:: Recorded information
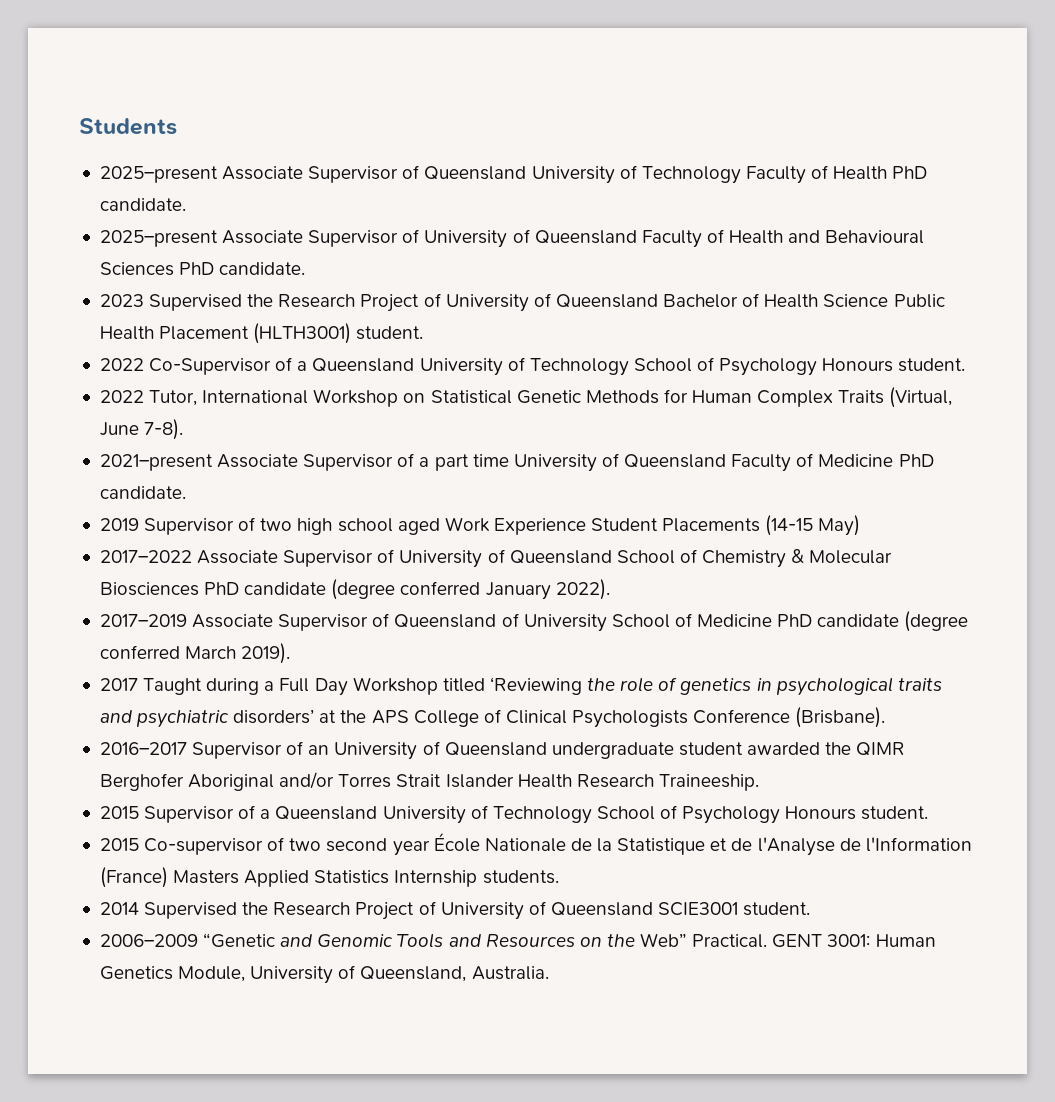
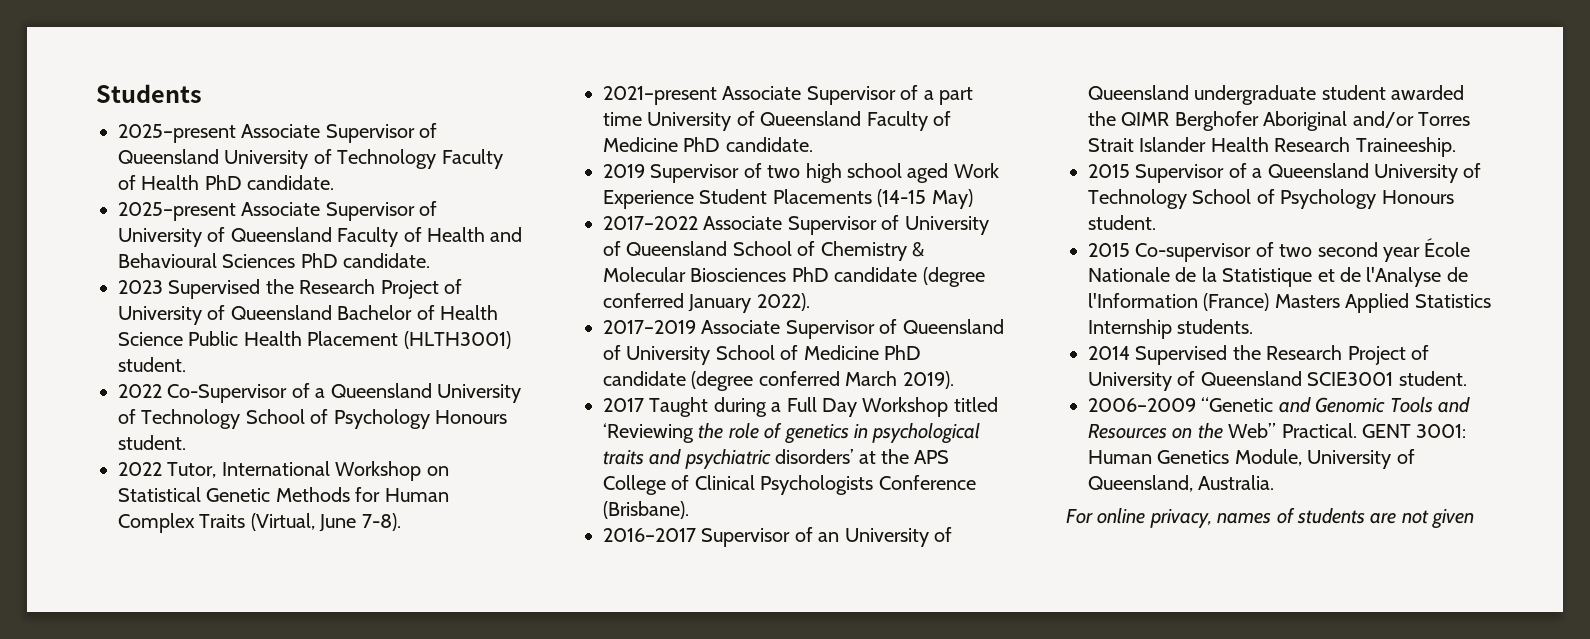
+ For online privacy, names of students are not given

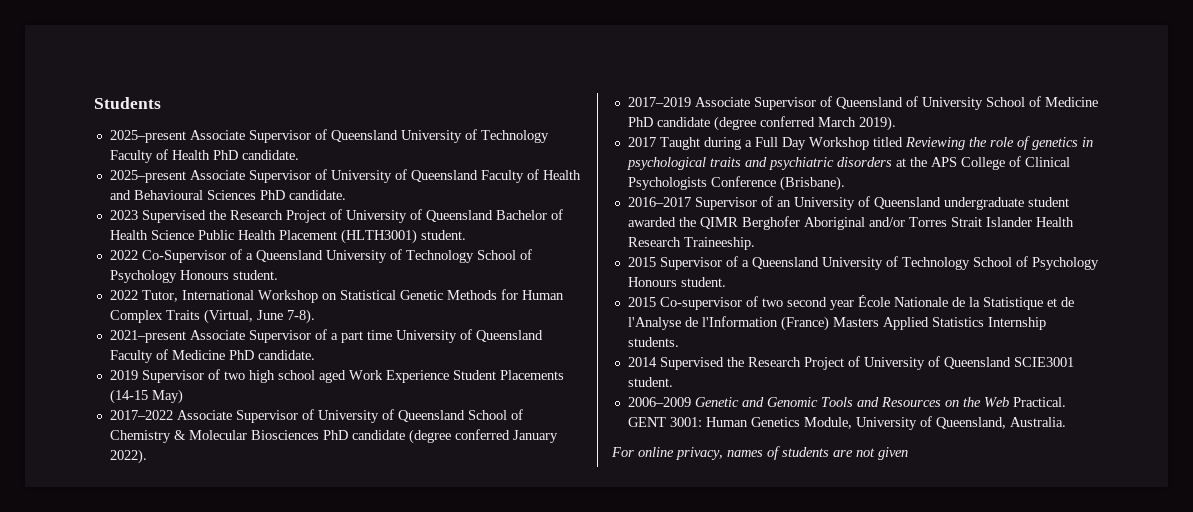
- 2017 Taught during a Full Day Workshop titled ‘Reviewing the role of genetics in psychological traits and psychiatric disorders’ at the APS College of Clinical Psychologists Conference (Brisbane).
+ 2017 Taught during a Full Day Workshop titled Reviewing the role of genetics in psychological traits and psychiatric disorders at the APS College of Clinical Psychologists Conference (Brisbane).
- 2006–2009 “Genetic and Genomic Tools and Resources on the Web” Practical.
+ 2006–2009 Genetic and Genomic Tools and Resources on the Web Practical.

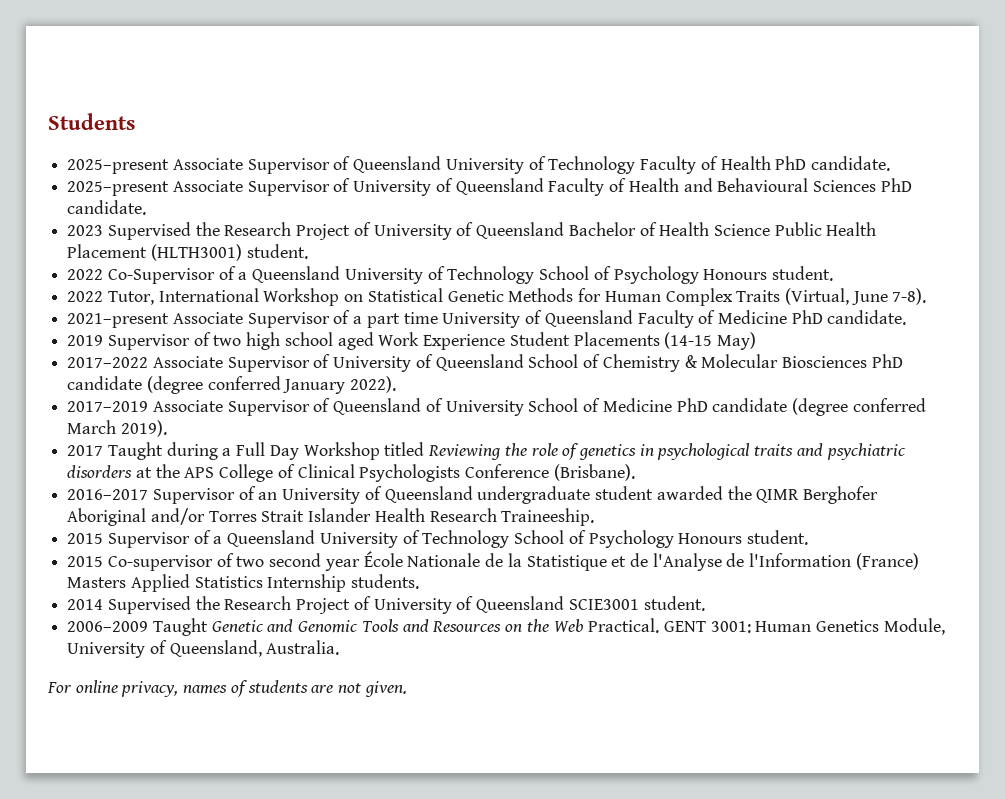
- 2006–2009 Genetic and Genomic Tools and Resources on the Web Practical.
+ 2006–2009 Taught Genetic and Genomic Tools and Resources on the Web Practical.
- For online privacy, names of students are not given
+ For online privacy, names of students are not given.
::::
:: Recorded information
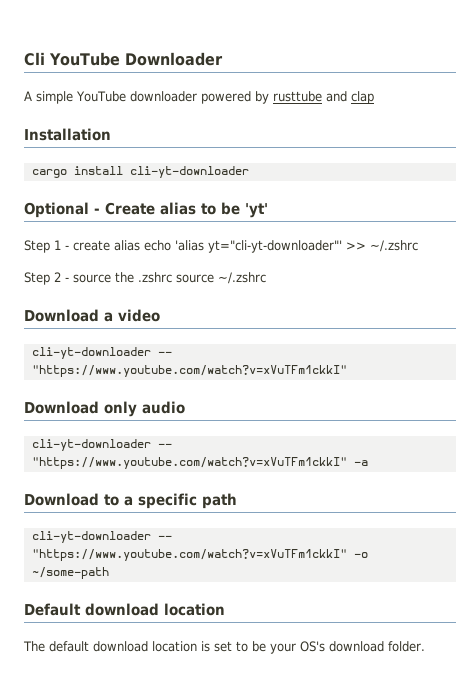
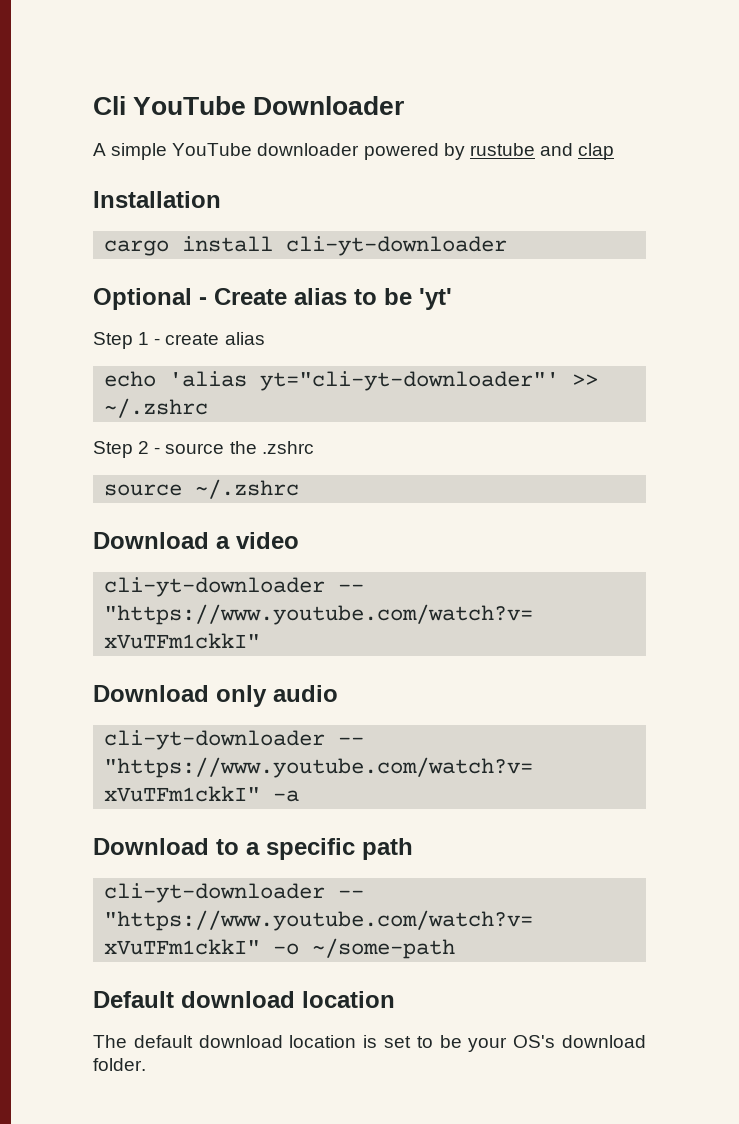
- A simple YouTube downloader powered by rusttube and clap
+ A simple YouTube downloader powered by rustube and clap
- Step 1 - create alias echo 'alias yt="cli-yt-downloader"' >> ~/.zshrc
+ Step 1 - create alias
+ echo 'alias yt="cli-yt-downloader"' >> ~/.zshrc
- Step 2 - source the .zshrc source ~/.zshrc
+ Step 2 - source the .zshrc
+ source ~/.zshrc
::::
**Aim of the task**
For this exercise, repeat exactly the lines of the data above from the one with "- 2006–2009 Genetic" down to the one with "are not given.", both end lines included.

**Written response**
- 2006–2009 Genetic and Genomic Tools and Resources on the Web Practical.
+ 2006–2009 Taught Genetic and Genomic Tools and Resources on the Web Practical.
- For online privacy, names of students are not given
+ For online privacy, names of students are not given.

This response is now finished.